– Я понимаю, тебе многое предстоит осмыслить, куколка. – Лицо Дженни потемнело. – Но все это потом. Тот человек, который намеревается выбить нашу дверь, хочет все у нас забрать, то есть у тебя. Здесь казино и школа. Это правда, несмотря на то что ты здесь увидела. В этом заведении женщины могут работать и одновременно учиться торговому делу. Но Викарий хочет всех девушек, живущих здесь под нашей защитой, выбросить на улицу, где им придется продавать себя в грязных переулках всяким головорезам.
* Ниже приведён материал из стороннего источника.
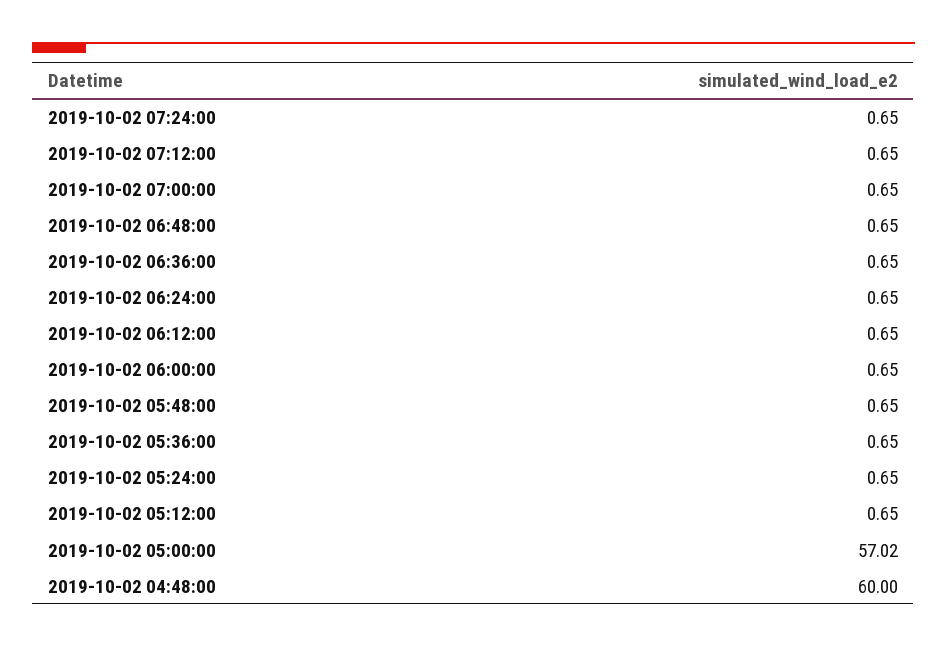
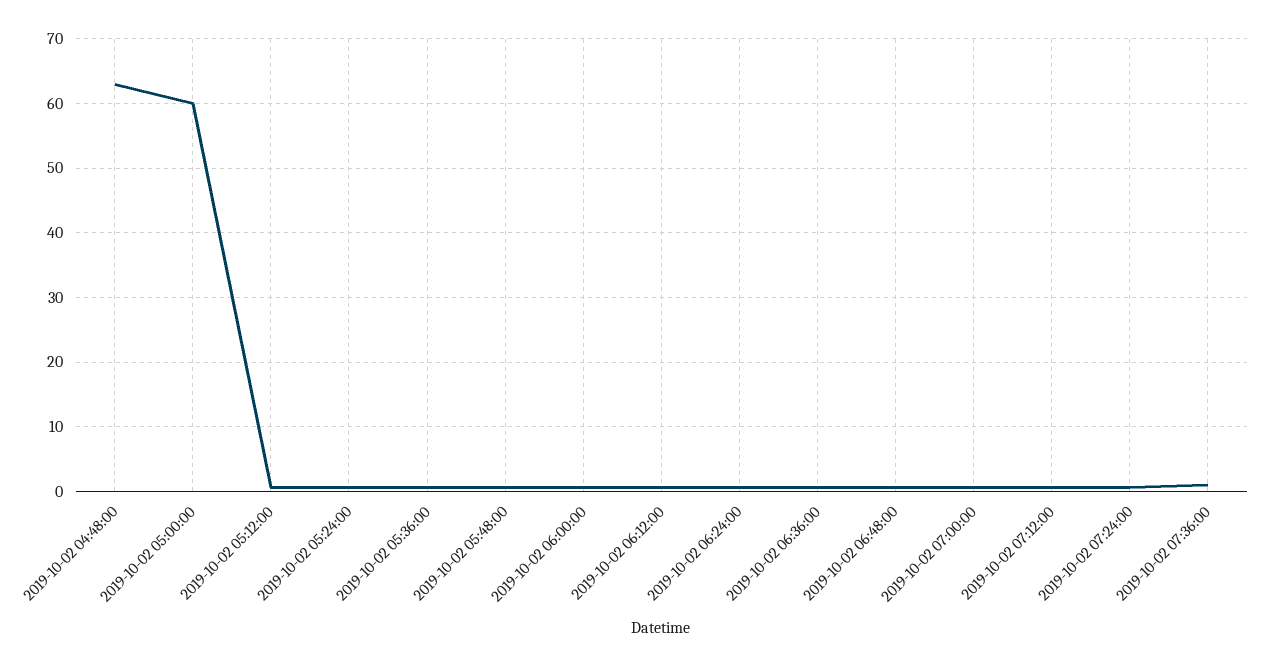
2019-10-02 05:00:00: 57.02 -> 60
2019-10-02 04:48:00: 60 -> 63
2019-10-02 07:36:00: none -> 1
Так что если ты не хочешь провести следующие несколько лет в тюрьме из‑за вымышленных обвинений – уж не знаю, что у него в голове на этот раз, – то ты последуешь за мной, прочитаешь письмо и постараешься использовать все свои мозги, которых, я знаю, вполне достаточно в твоей хорошенькой головке, чтобы отвадить его. Ты меня слышишь?
Дженни взяла Сесилию за плечи и не слишком ласково встряхнула ее.
– Викарий теперь твой враг, понимаешь? Один из многих.
Сесилия замерла, пытаясь осознать услышанное.
Враги? Став взрослой, она никогда не имела ни соперников, ни даже просто недоброжелателей, не говоря уже о врагах. Этим утром Сесилия завтракала и пила кофе в маленьком кафе в Челси. Тогда ее занимала лишь одна мысль: что делать с недавно полученной степенью по математике.
А теперь ей грозит тюрьма? Не самая приятная перспектива. Сесилия невольно вздрогнула.
– А что если мы спокойно поговорим с этим… Викарием Порока. Что если я скажу ему, что унаследовала это заведение только сегодня утром? – Сесилия поморщилась, услышав в собственном голосе плаксивые нотки. – Он же не может обвинить меня в каком‑нибудь преступлении? Я ведь только что переступила порог этого дома.
Дженни выругалась себе под нос.
– Этот человек не умеет спокойно разговаривать. Он люто ненавидит все, что может доставлять удовольствие. Азартные игры, спиртные напитки, театр, танцы. Но больше всего он ненавидит блудниц.
– Но если это не бордель, то вы не сделали ничего противозаконного.
Дженни отвела глаза.
– Чем занимаются женщины, работающие здесь, чтобы свести концы с концами, – это не наше дело. Скажу честно, Лили – не единственная девушка с несколько… своеобразными представлениями о морали. Я ее действия стараюсь не замечать. Но тут не бордель, и наши посетители приходят сюда не ради секса… В основном.
Они вошли в личные апартаменты, и Дженни на минуту задержалась, чтобы закрыть за собой дверь, затем быстро провела за собой ошеломленную Сесилию к покрытой темно‑синим ковром лестнице. Девушка успела краем глаза заметить обои цвета слоновой кости и полы из темного дерева, после чего Дженни втолкнула ее в элегантный, чисто женский кабинет, выдержанный в светлых тонах и украшенный картинами на стенах. Эта комната совершенно не походила на пышный дворец чувственности, на интерьер нижнего этажа.
Сесилия молча рассматривала дорогие предметы искусства, а также красивую мебель, и все это, казалось, сверкало в ярком солнечном свете, лившемся сквозь потолочное окно.
По ее представлениям, игорный дом надлежало освещать газовыми лампами и канделябрами, и тогда в золотистом пламени свечей даже полдень будет казаться волшебным вечером.
Дженни подождала, когда Сесилия немного освоится – та осматривалась, разинув рот, – потом подвела ее к стоявшему на возвышении письменному столу, за которым высилось массивное кресло. Стол был установлен так, что сидящий за ним человек располагался лицом к двери и спиной к огромным окнам – от пола до потолка, – за которыми ярко светило летнее солнце.
– Сядь, – приказала Дженни тоном, каким обычно отдают команды собакам. – Читай.
Сесилия села и сломала печать, отлично понимая, что никогда не будет полностью готова к прочтению этого письма.